William F. Weld, the former governor of Massachusetts who mounted a largely symbolic challenge to Mr. Trump in the Republican primaries this year, said on Thursday that the president’s tweet was a sign that Mr. Trump was panicked and unmoored. Though Mr. Weld has argued for years that Mr. Trump had dictatorial impulses, he said Thursday that the election-delay idea was “not a legitimate threat.”
“So many dead and the economy in free fall — and what’s his reaction? Delay the election,” Mr. Weld said. “It’s a sign of a mind that’s having a great deal of difficulty coming to terms with reality.”
Mr. Trump has attacked the legitimacy of American elections before, including the one in 2016 that made him president. Even after winning the Electoral College that year, Mr. Trump cast doubt on the popular vote and postulated baselessly that Hillary Clinton’s substantial lead in that metric had been tainted by illegal voting.
With that as precedent, there has never been much doubt — certainly among his opponents — that Mr. Trump would attempt to undercut the election if it appeared likely he would lose it. While Mr. Trump does not have the power to shift the date of the election, there is ample concern among Democrats that his appointees in Washington or his allies in state governments could make a large-scale effort to snarl the process of voting.

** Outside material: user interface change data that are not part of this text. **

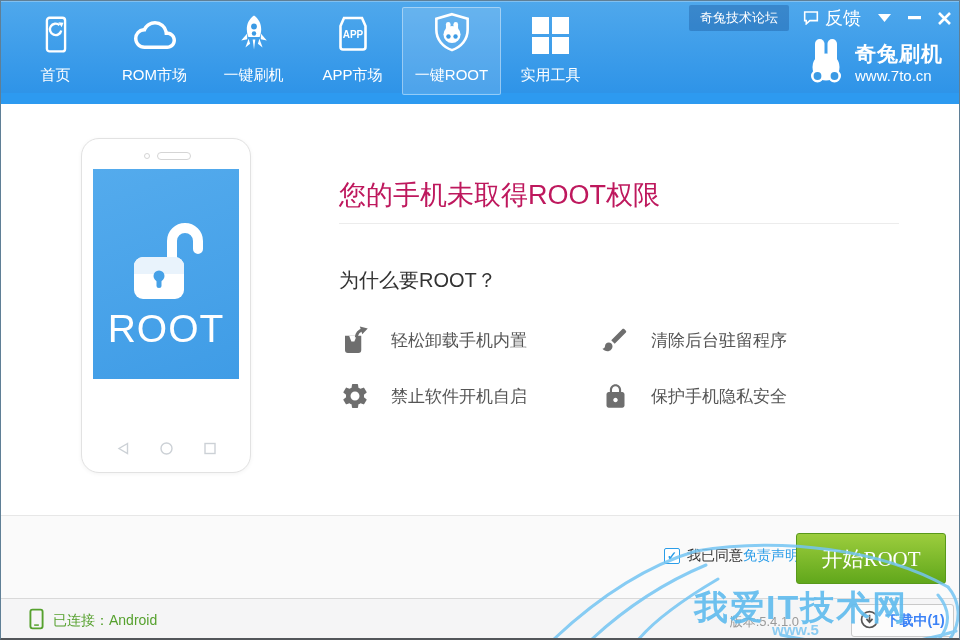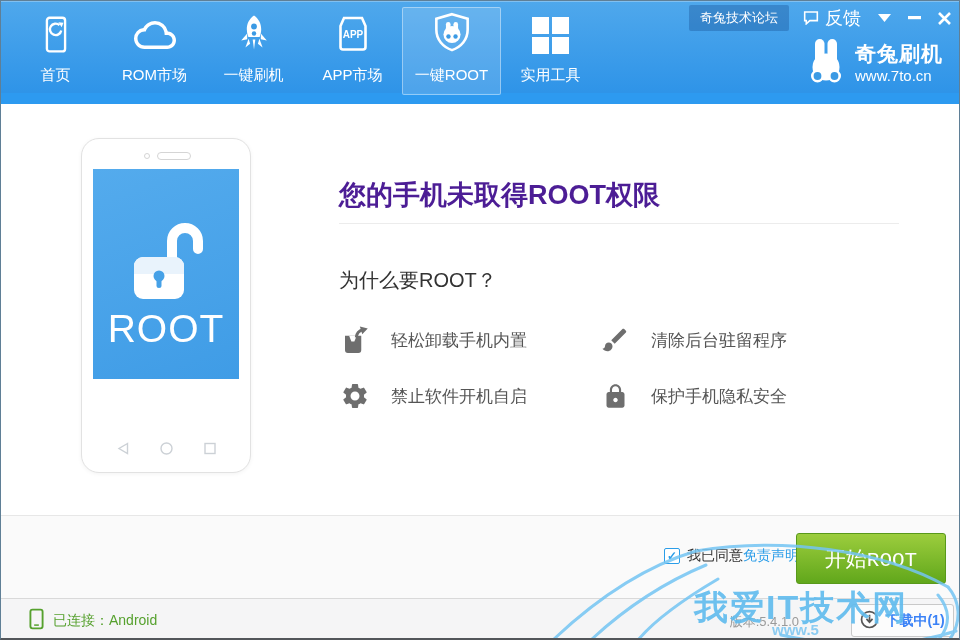--- a/index.html
+++ b/index.html
@@ -43,7 +43,7 @@
              font-size:39px; letter-spacing:1px; }
   .ph-navrow { position:absolute; left:0; right:0; bottom:13px; display:flex; justify-content:center; gap:31px; }
 
-  .main-title { position:absolute; left:338px; top:73px; font-size:27px; font-weight:bold; color:#4c1d95; }
+  .main-title { position:absolute; left:338px; top:73px; font-size:27px; font-weight:normal; color:#be185d; }
   .main-divider { position:absolute; left:338px; right:60px; top:119px; height:1px; background:#ececec; }
   .main-subtitle { position:absolute; left:338px; top:163px; font-size:20px; color:#333; }
 

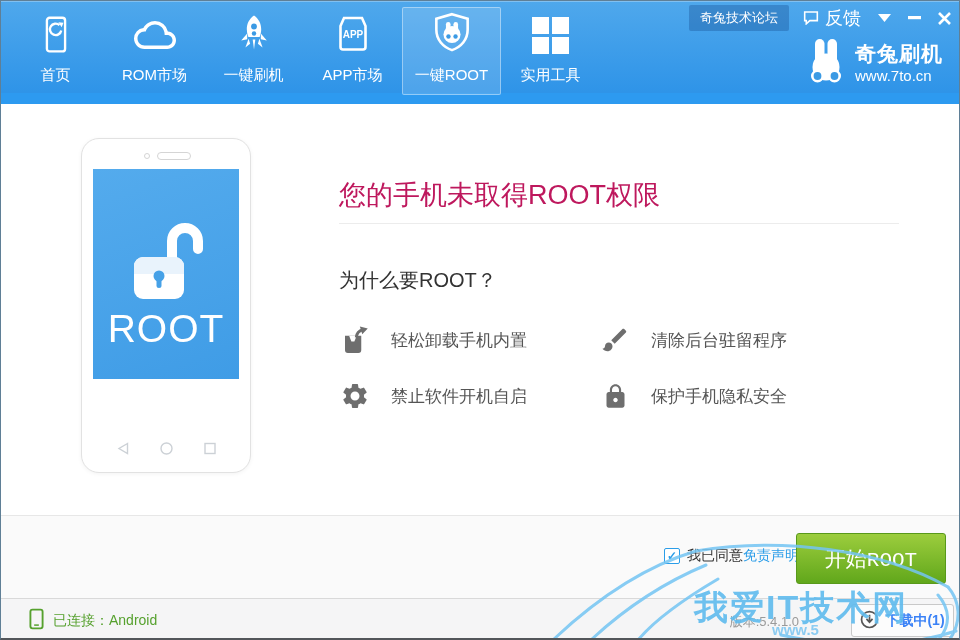--- a/index.html
+++ b/index.html
@@ -64,7 +64,7 @@
   .start-btn { position:absolute; left:795px; top:17px; width:150px; height:51px;
                background:linear-gradient(180deg,#9ccd3d,#61a71b); border:1px solid #58991a; border-radius:3px;
                color:#fff; font-size:21px; display:flex; align-items:center; justify-content:center; cursor:pointer;
-               font-family:Liberation Mono, monospace; }
+               font-family:Liberation Serif, serif; }
 
   
   .statusbar { position:absolute; top:597px; left:0; right:0; bottom:0; background:#f5f5f6;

Given the extreme nature of Mr. Trump’s suggestion, there was an odd familiarity to the response it garnered from political leaders in both parties. There was no immediate call to the barricades, or renewed push from Democrats for presidential impeachment. Opposition leaders expressed outrage, but most agreed, in public and private, that Mr. Trump’s outburst should be treated as a distress call rather than a real statement of his governing intentions.

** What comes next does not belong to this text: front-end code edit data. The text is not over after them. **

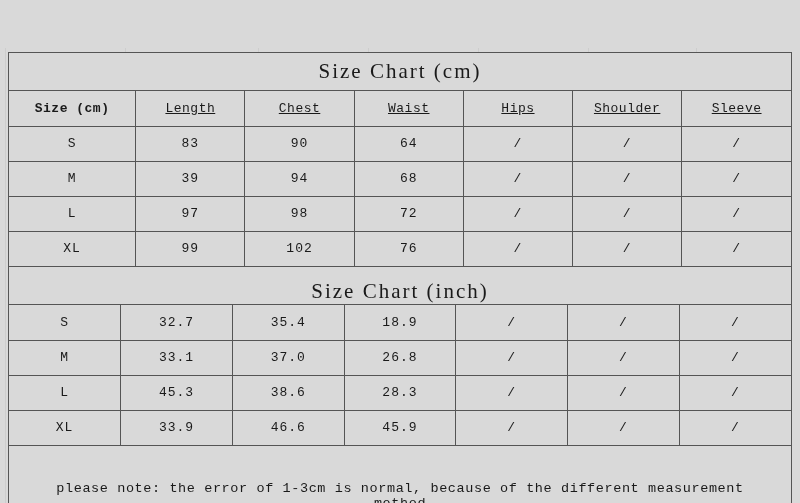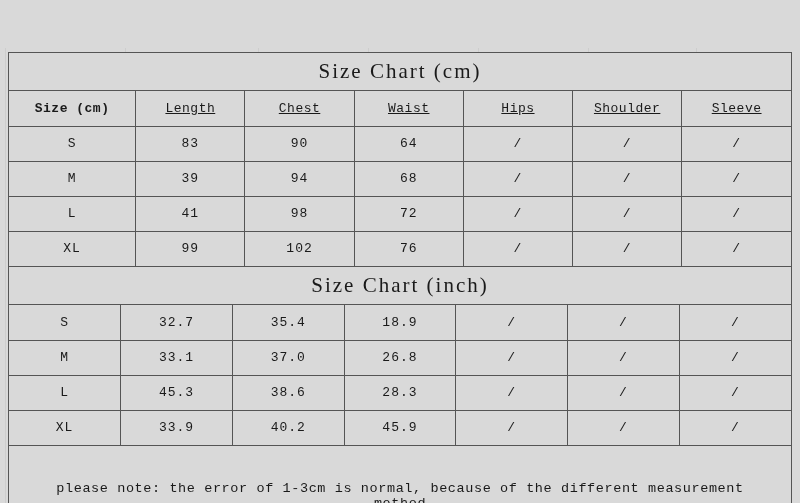--- a/index.html
+++ b/index.html
@@ -160,7 +160,7 @@
       </tr>
       <tr>
         <td>L</td>
-        <td>41</td>
+        <td>97</td>
         <td>98</td>
         <td>72</td>
         <td>/</td>

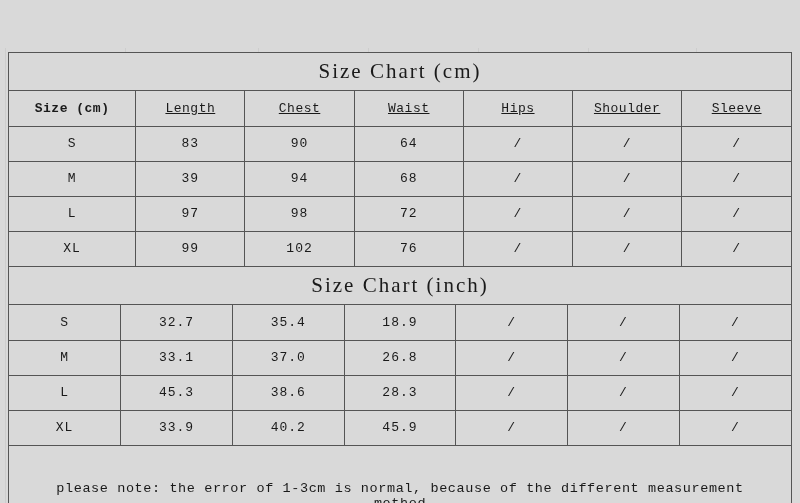--- a/index.html
+++ b/index.html
@@ -181,7 +181,7 @@
 
     <div class="divider-h"></div>
 
-    <div class="title-row" style="border-top:none;">
+    <div class="title-row" style="border-top:none;align-items:flex-end;">
       <div class="title">Size Chart (inch)</div>
     </div>
 

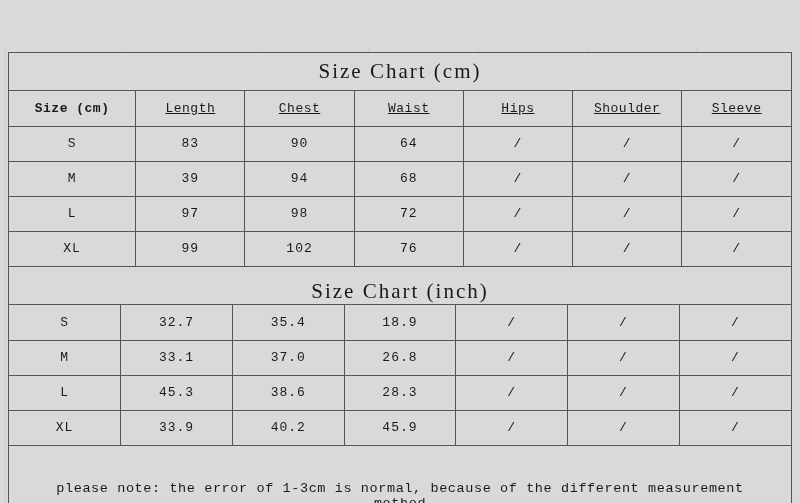--- a/index.html
+++ b/index.html
@@ -217,7 +217,7 @@
       <tr>
         <td>XL</td>
         <td>33.9</td>
-        <td>40.2</td>
+        <td>46.6</td>
         <td>45.9</td>
         <td>/</td>
         <td>/</td>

House Speaker Nancy Pelosi, the most powerful Democrat in government, replied to Mr. Trump’s tweet simply by posting on Twitter the language from the Constitution stating that Congress, not the president, sets the date of national elections. Representative Zoe Lofgren of California, a Democrat who chairs the congressional committee that oversees elections, suggested in no uncertain terms that Mr. Trump’s tweet was another symptom of his inability to master the coronavirus.